Keep Calm and Run Your ML Projects the Lean Way
I decided to write this article in order to add some structure and visual representation of learnings, resources, ideas, and experiences I have picked up on my Data Science journey so far.
I believe it might be interesting to my fellow colleagues who are exploring different approaches of managing data projects, or maybe just looking for that one missing piece in their workflow. At the same time, my aim is to demystify the process for curious minds from different professional backgrounds who are interested in using data, ML, or AI to generate value for their business.
Finally, this article can serve as support in the effort to clearly communicate with my peers, collaborators, team, and wider organization when we reach the topics like workflow and ways of working.
Expect the Unexpected
Any kind of model is an abstract representation of reality, with no exception for machine learning models. It includes a set of assumptions and simplifications that aim to capture the essential features of a complex system or process while ignoring the irrelevant or secondary ones. Inherently, models can not fully capture all the details of the complex reality. For more thought’s on this I recommend reading The Map is Not the Teriotory.
In 2017, Steam’s recommendation system favored top-sellers and buried smaller indie games which ended up receiving fewer sales. It also assumed that users preferred games similar to the ones they had already purchased, while in fact, users appreciated being recommended games that were different from their purchase history.

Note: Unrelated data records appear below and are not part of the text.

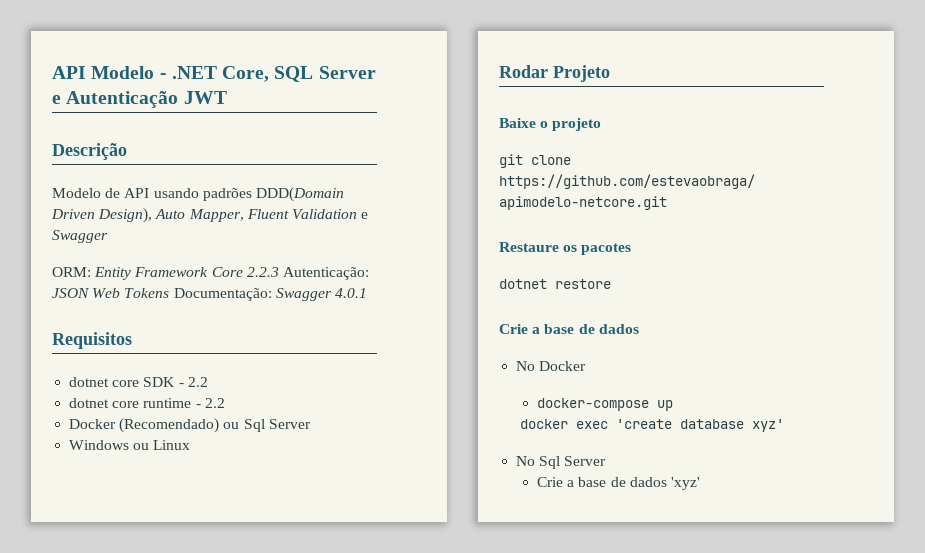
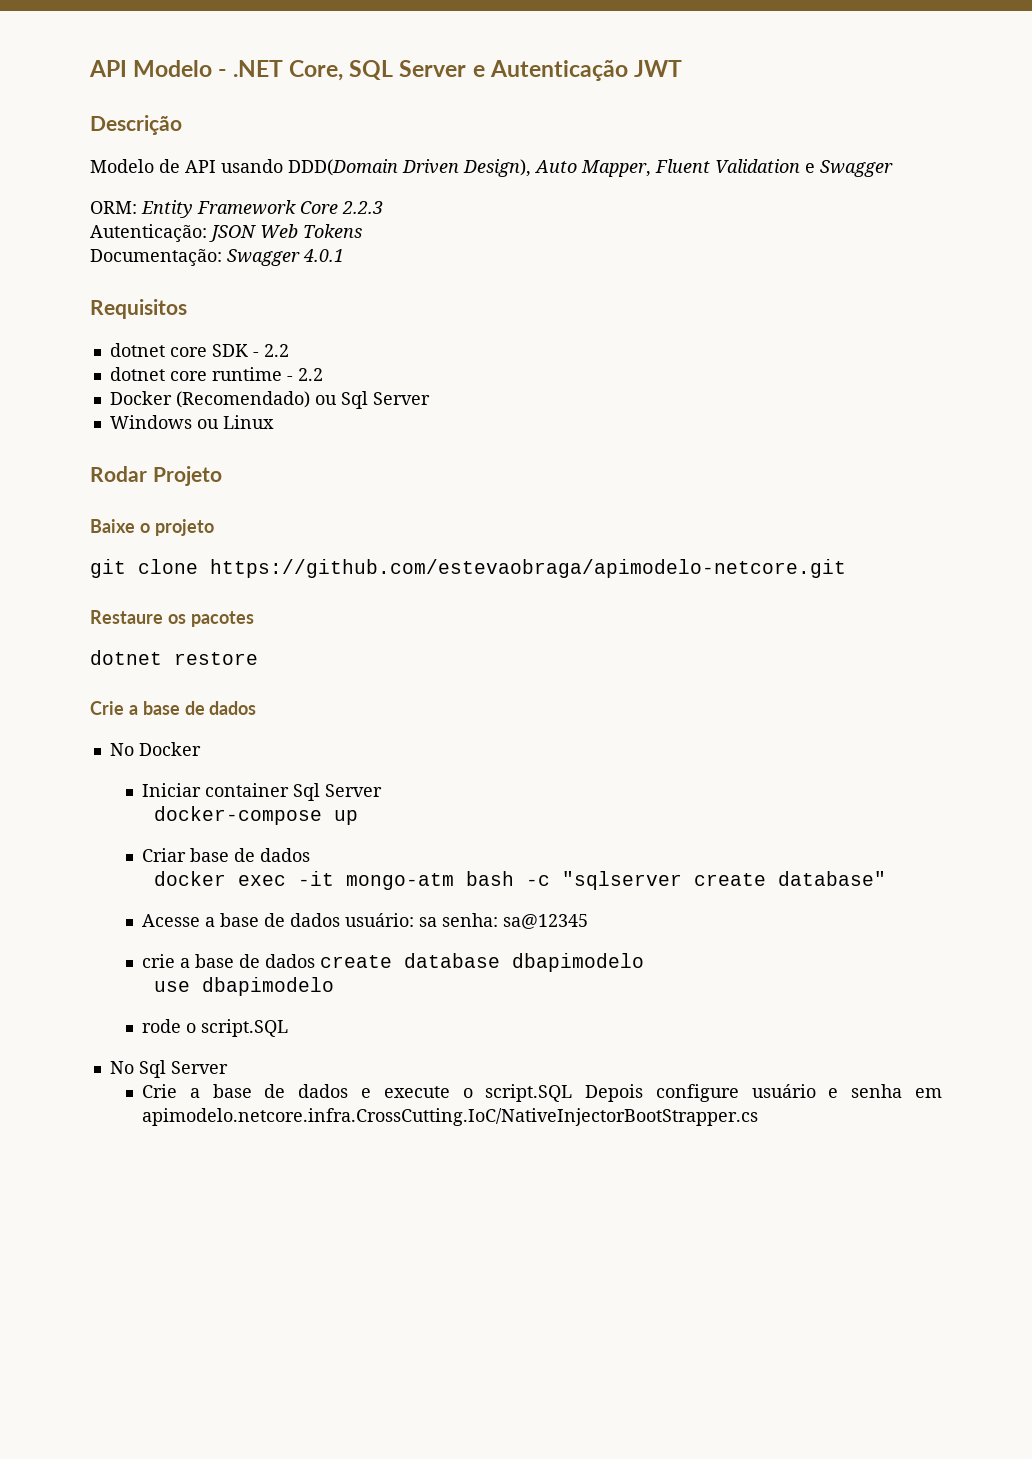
[202,188,252,201] padrões -> (283, 166) none
(279, 272) none -> (383, 207) //
(170, 293) none -> (362, 231) //
[537,398,674,411] [520,419,785,432] docker-compose up // docker exec 'create database xyz' -> [142,783,383,801] [154,806,359,825] [142,848,311,862] [154,871,887,890] [142,913,589,929] [142,953,645,972] [154,977,335,996] [142,1019,289,1037] Iniciar container Sql Server // docker-compose up // Criar base de dados // docker exec -it mongo-atm bash -c "sqlserver create database" // Acesse a base de dados usuário: sa senha: sa@12345 // crie a base de dados create database dbapimodelo // use dbapimodelo // rode o script.SQL
[671,477,701,490] 'xyz' -> [360,1084,942,1102] [142,1108,759,1126] e execute o script.SQL Depois configure usuário e senha em apimodelo.netcore.infra.CrossCutting.IoC/NativeInjectorBootStrapper.cs

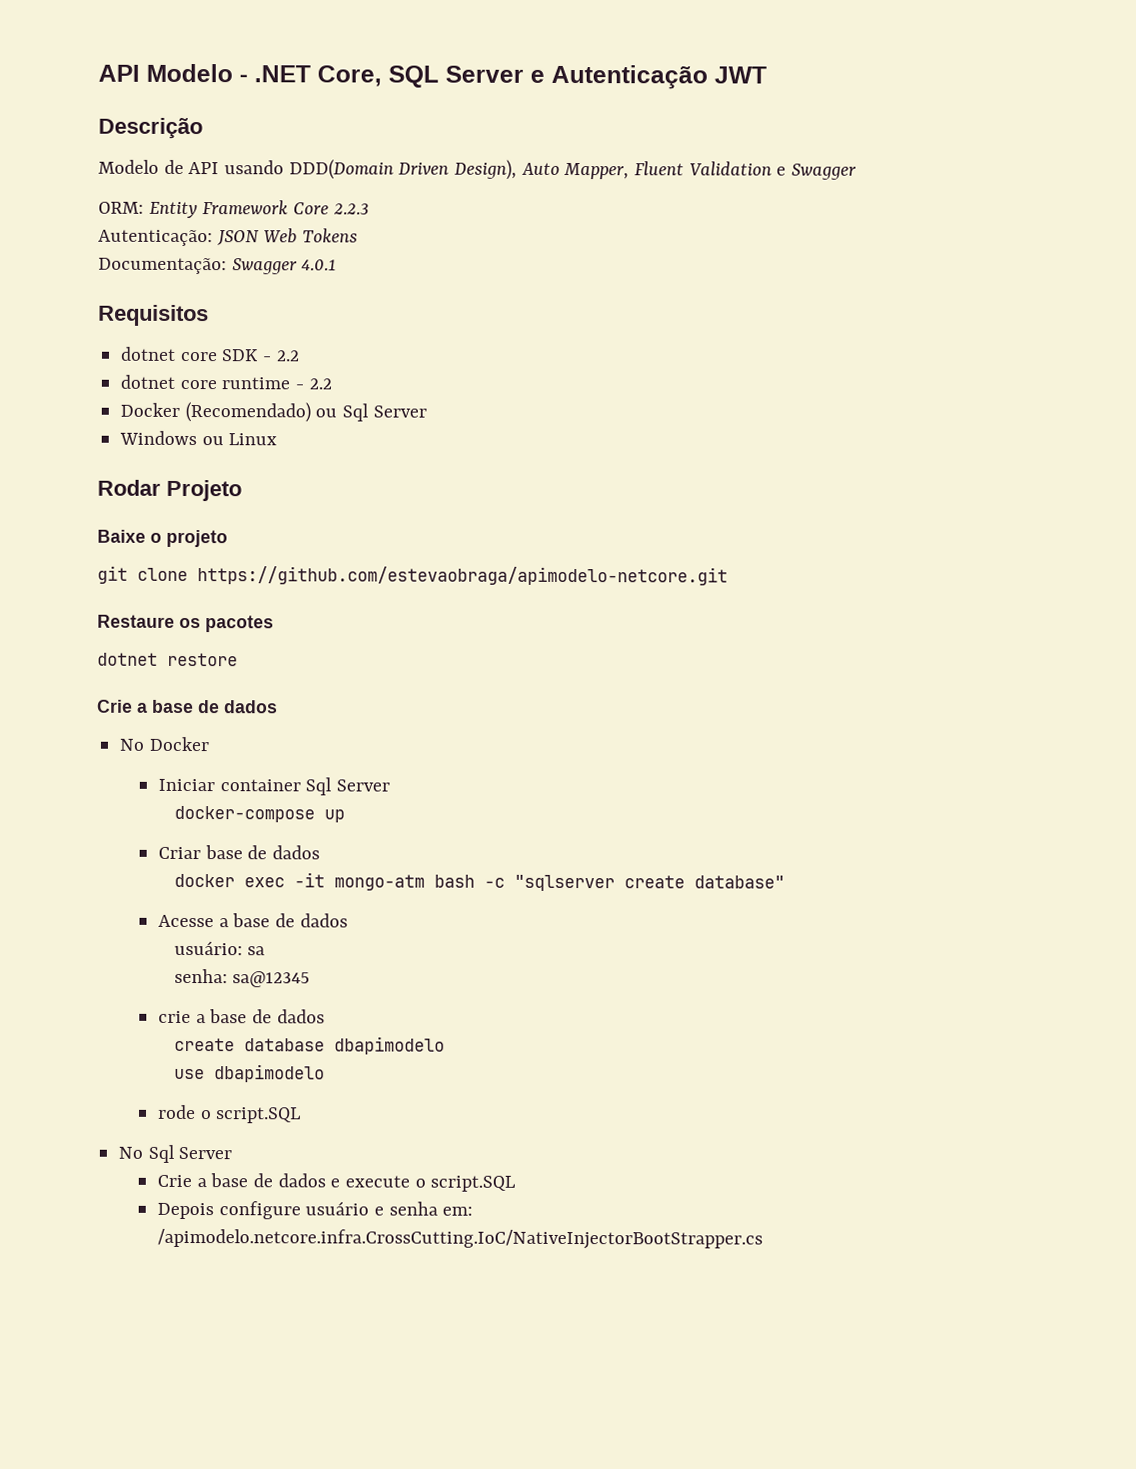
(341, 920) none -> (348, 920) //
(438, 922) none -> (266, 951) //
(316, 961) none -> (325, 1016) //
(573, 1093) none -> (516, 1183) //
[914,1088,942,1098] [142,1108,759,1126] em apimodelo.netcore.infra.CrossCutting.IoC/NativeInjectorBootStrapper.cs -> [442,1206,474,1216] [156,1228,763,1250] em: /apimodelo.netcore.infra.CrossCutting.IoC/NativeInjectorBootStrapper.cs

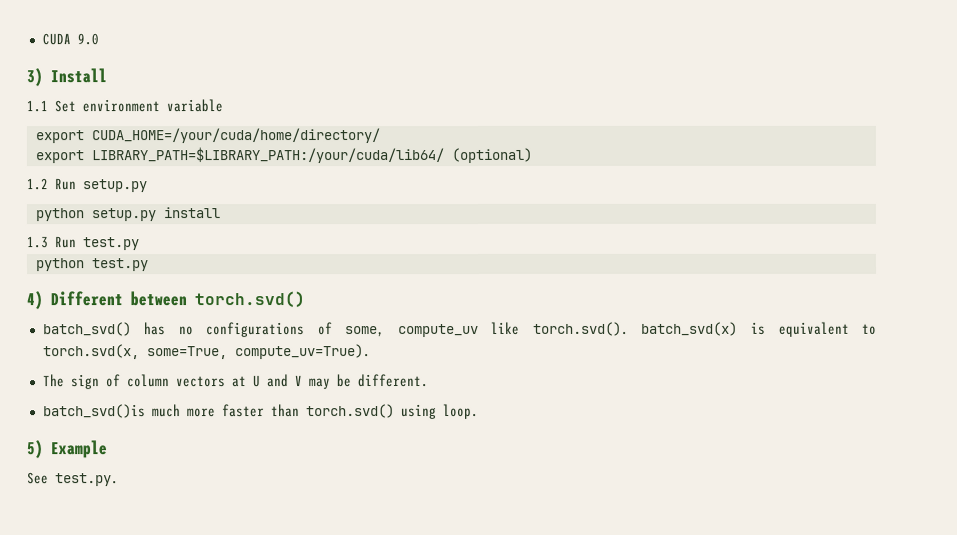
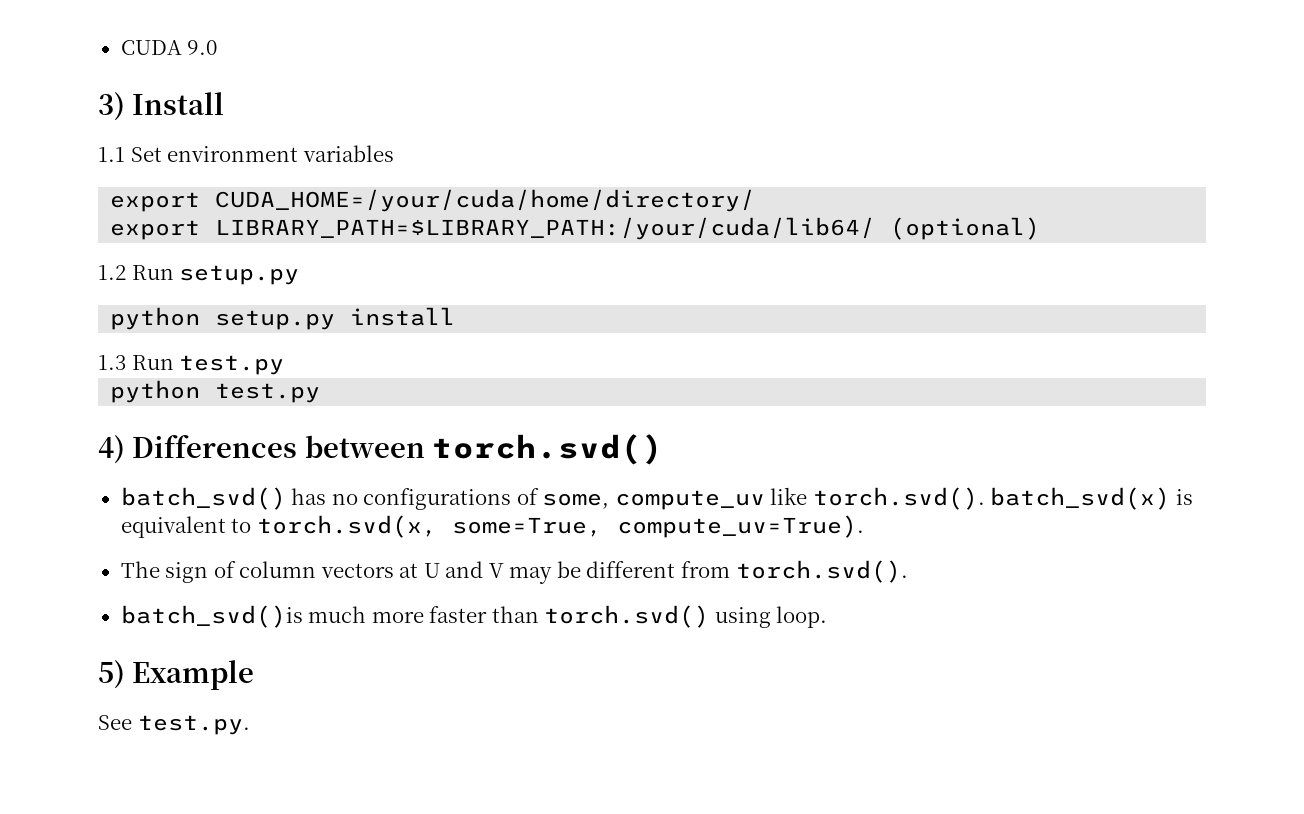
[166,99,223,113] variable -> [302,145,394,162] variables
[51,291,124,307] Different -> [132,435,298,458] Differences
[357,374,429,388] different. -> [586,560,908,583] different from torch.svd().

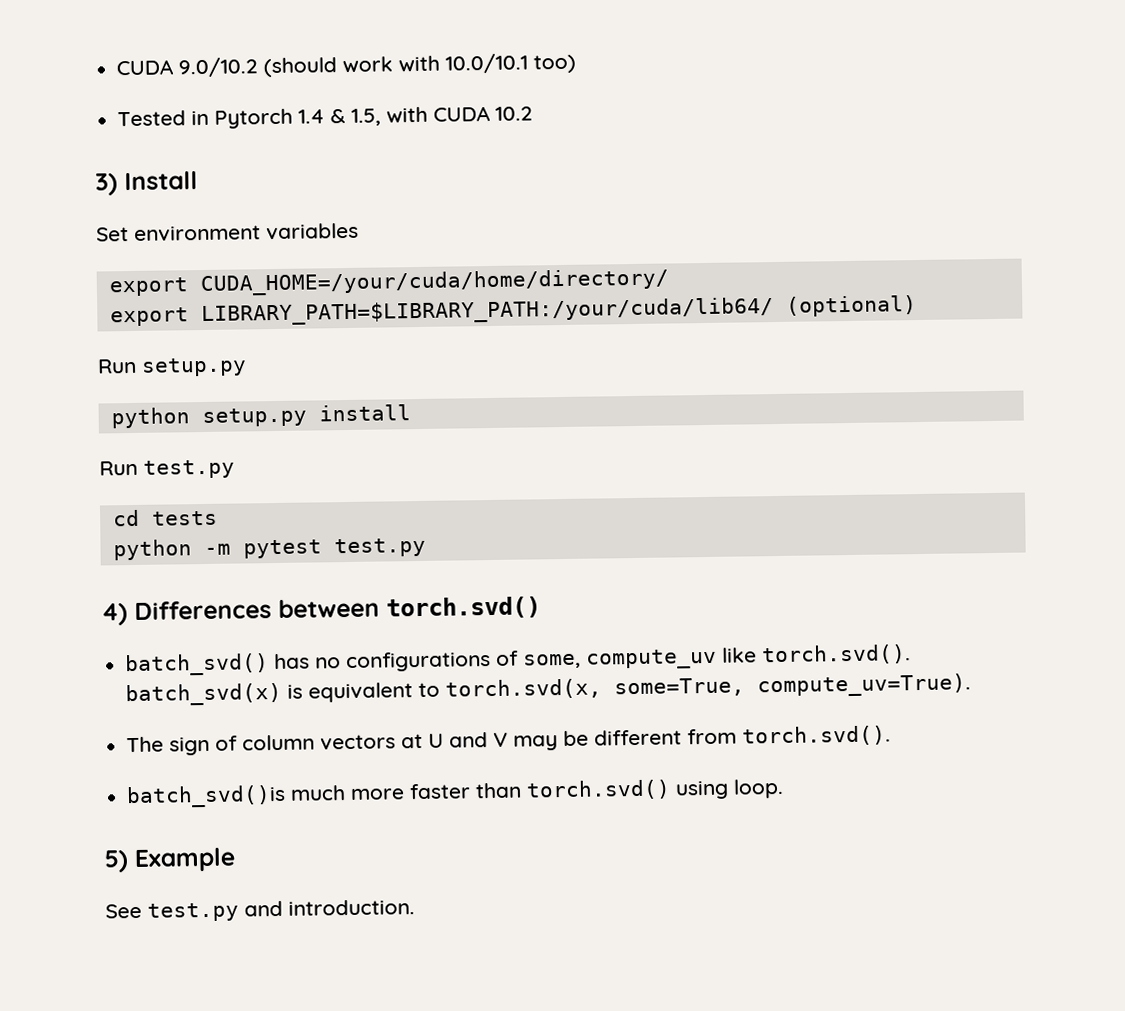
[120,40,218,55] CUDA 9.0 -> [116,53,577,78] [117,105,534,129] CUDA 9.0/10.2 (should work with 10.0/10.1 too) // Tested in Pytorch 1.4 & 1.5, with CUDA 10.2
[98,147,125,162] 1.1 -> (198, 181) none
[98,265,126,280] 1.2 -> (917, 306) none
[98,355,126,370] 1.3 -> (411, 413) none
[110,380,201,403] // python -> [112,509,218,527] [112,539,322,561] // cd tests // python -m pytest
[137,715,250,735] test.py. -> [147,899,415,922] test.py and introduction.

Financial institutions developing credit scoring models based on historical customer data often overlooked that the data is skewed towards a certain demographic and isn't representative of the current customer base. This introduces bias into the model, leading to inaccurate predictions for all the customers.
Likewise, personalized pricing strategies applied by online retailers, such as Amazon, in some cases lead to regulatory scrutiny and legal consequences due to unfair pricing based on the customer’s browsing history, location, and other personal data.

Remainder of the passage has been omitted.